• [WORK TO BE COMPLETED] What you return must match the records below character for character, except that no picture appears.

[Web document revisions]
● ● ● ● ● ● ●
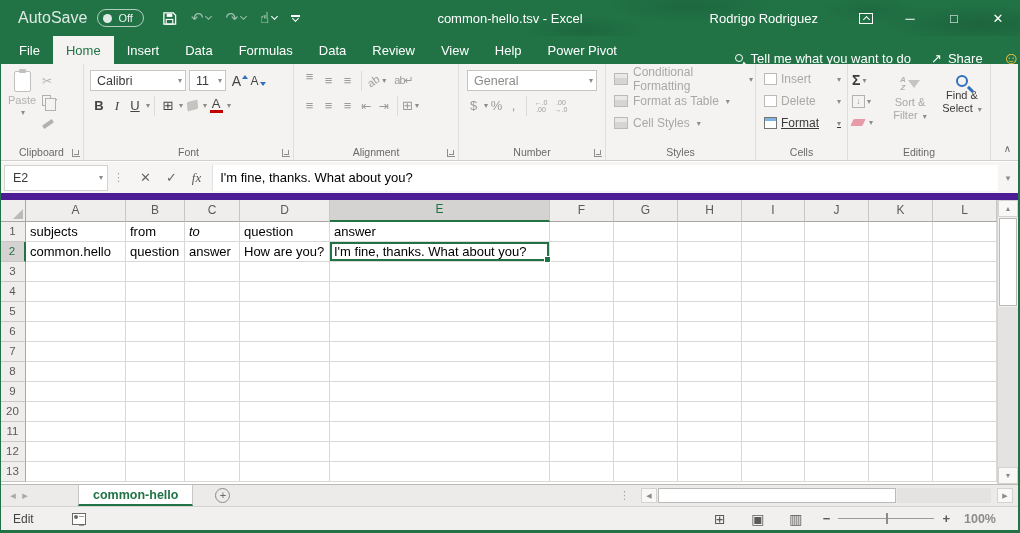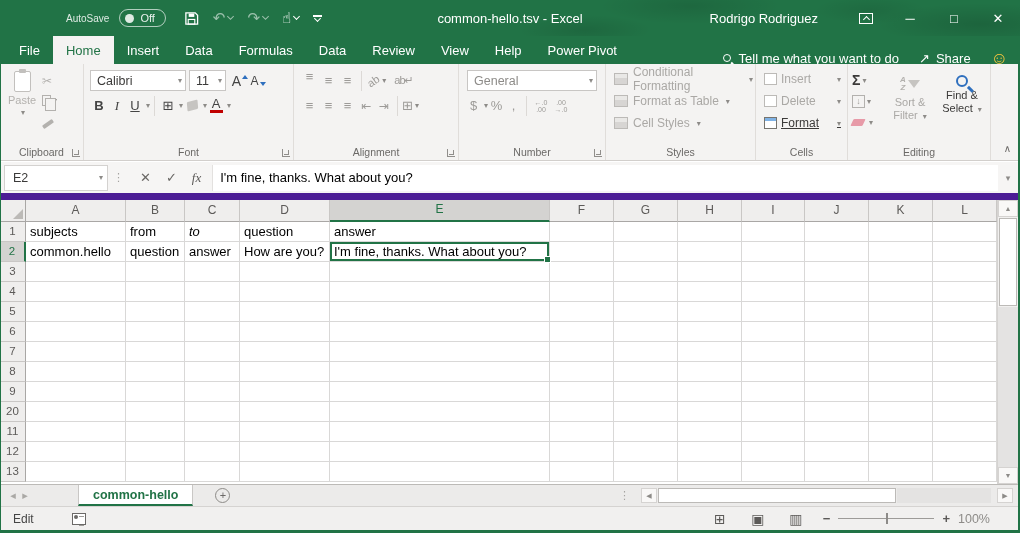--- a/index.html
+++ b/index.html
@@ -15,7 +15,7 @@
     radial-gradient(ellipse 150px 30px at 980px 24px, rgba(0,0,0,.13), transparent 70%),
     radial-gradient(ellipse 80px 20px at 870px 10px, rgba(0,0,0,.08), transparent 70%);}
   .tb-left{display:flex;align-items:center;gap:10px;padding-left:18px;z-index:1;}
-  .autosave-label{font-size:10px;color:rgba(255,255,255,.85);margin-left:48px;}
+  .autosave-label{font-size:16px;color:rgba(255,255,255,.85);}
   .autosave-toggle{display:flex;align-items:center;gap:6px;border:1px solid rgba(255,255,255,.65);border-radius:10px;
     padding:2px 10px 2px 5px;font-size:11px;color:rgba(255,255,255,.9);}
   .as-dot{width:9px;height:9px;border-radius:50%;background:rgba(255,255,255,.85);display:inline-block;}

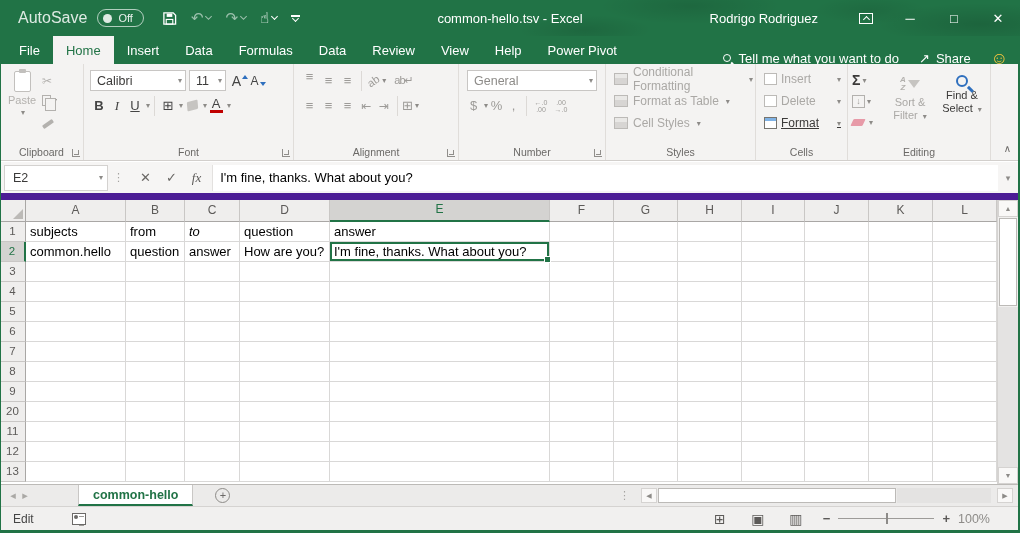--- a/index.html
+++ b/index.html
@@ -38,7 +38,7 @@
   .tabs{display:flex;align-items:stretch;padding-left:6px;}
   .tab{display:flex;align-items:center;padding:0 13px;font-size:13px;white-space:nowrap;}
   .tab.active{background:#f4f3f2;color:#217346;}
-  .tab-extras{margin-left:auto;display:flex;align-items:center;gap:20px;padding-right:12px;font-size:13px;margin-top:16px;}
+  .tab-extras{margin-left:auto;display:flex;align-items:center;gap:20px;padding-right:0;font-size:13px;margin-top:16px;}
   .tellme{display:flex;align-items:center;gap:8px;}
   .mag{width:8px;height:8px;border:1.5px solid currentColor;border-radius:50%;position:relative;display:inline-block;}
   .mag::after{content:"";position:absolute;width:1.5px;height:5px;background:currentColor;transform:rotate(-45deg);left:8px;top:7px;}

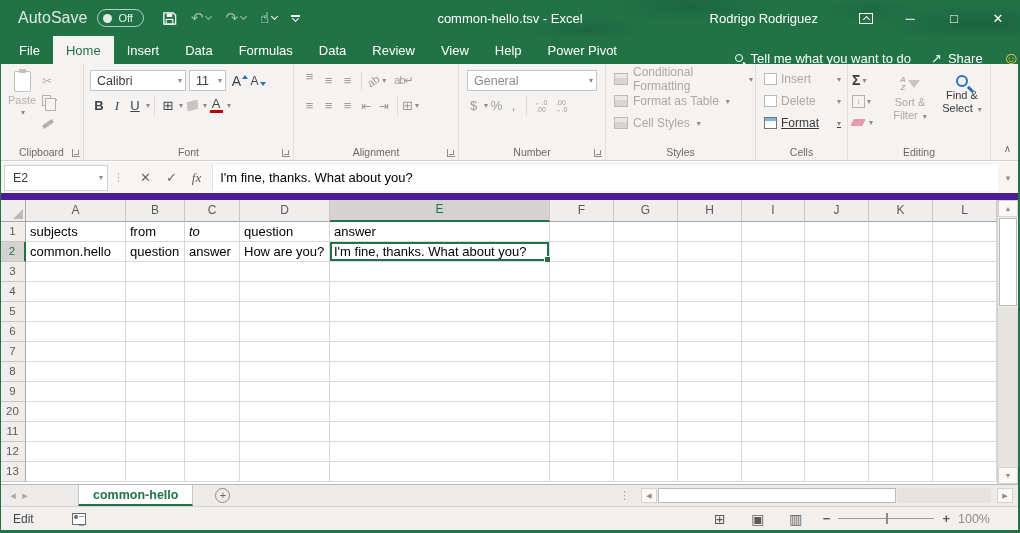--- a/index.html
+++ b/index.html
@@ -200,7 +200,7 @@
   .zoomout,.zoomin{font-size:13px;color:#5c5a58;font-weight:bold;padding:0 8px;}
   .ztrack{width:96px;height:1px;background:#9d9b98;position:relative;}
   .zthumb{position:absolute;left:50%;top:-5px;width:2px;height:11px;background:#8d8b88;}
-  .zlevel{width:44px;text-align:left;color:#8d8b88;font-size:12.5px;}
+  .zlevel{width:44px;text-align:center;color:#8d8b88;font-size:12.5px;font-weight:bold;}
 
   
   .bottomedge{position:absolute;left:0;right:0;bottom:0;height:3px;background:#217346;}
● ● ● ● ● ● ●
• [PROBLEM SOLUTION]
--- a/index.html
+++ b/index.html
@@ -15,7 +15,7 @@
     radial-gradient(ellipse 150px 30px at 980px 24px, rgba(0,0,0,.13), transparent 70%),
     radial-gradient(ellipse 80px 20px at 870px 10px, rgba(0,0,0,.08), transparent 70%);}
   .tb-left{display:flex;align-items:center;gap:10px;padding-left:18px;z-index:1;}
-  .autosave-label{font-size:10px;color:rgba(255,255,255,.85);margin-left:48px;}
+  .autosave-label{font-size:16px;color:rgba(255,255,255,.85);}
   .autosave-toggle{display:flex;align-items:center;gap:6px;border:1px solid rgba(255,255,255,.65);border-radius:10px;
     padding:2px 10px 2px 5px;font-size:11px;color:rgba(255,255,255,.9);}
   .as-dot{width:9px;height:9px;border-radius:50%;background:rgba(255,255,255,.85);display:inline-block;}

--- a/index.html
+++ b/index.html
@@ -38,7 +38,7 @@
   .tabs{display:flex;align-items:stretch;padding-left:6px;}
   .tab{display:flex;align-items:center;padding:0 13px;font-size:13px;white-space:nowrap;}
   .tab.active{background:#f4f3f2;color:#217346;}
-  .tab-extras{margin-left:auto;display:flex;align-items:center;gap:20px;padding-right:12px;font-size:13px;margin-top:16px;}
+  .tab-extras{margin-left:auto;display:flex;align-items:center;gap:20px;padding-right:0;font-size:13px;margin-top:16px;}
   .tellme{display:flex;align-items:center;gap:8px;}
   .mag{width:8px;height:8px;border:1.5px solid currentColor;border-radius:50%;position:relative;display:inline-block;}
   .mag::after{content:"";position:absolute;width:1.5px;height:5px;background:currentColor;transform:rotate(-45deg);left:8px;top:7px;}

--- a/index.html
+++ b/index.html
@@ -200,7 +200,7 @@
   .zoomout,.zoomin{font-size:13px;color:#5c5a58;font-weight:bold;padding:0 8px;}
   .ztrack{width:96px;height:1px;background:#9d9b98;position:relative;}
   .zthumb{position:absolute;left:50%;top:-5px;width:2px;height:11px;background:#8d8b88;}
-  .zlevel{width:44px;text-align:left;color:#8d8b88;font-size:12.5px;}
+  .zlevel{width:44px;text-align:center;color:#8d8b88;font-size:12.5px;font-weight:bold;}
 
   
   .bottomedge{position:absolute;left:0;right:0;bottom:0;height:3px;background:#217346;}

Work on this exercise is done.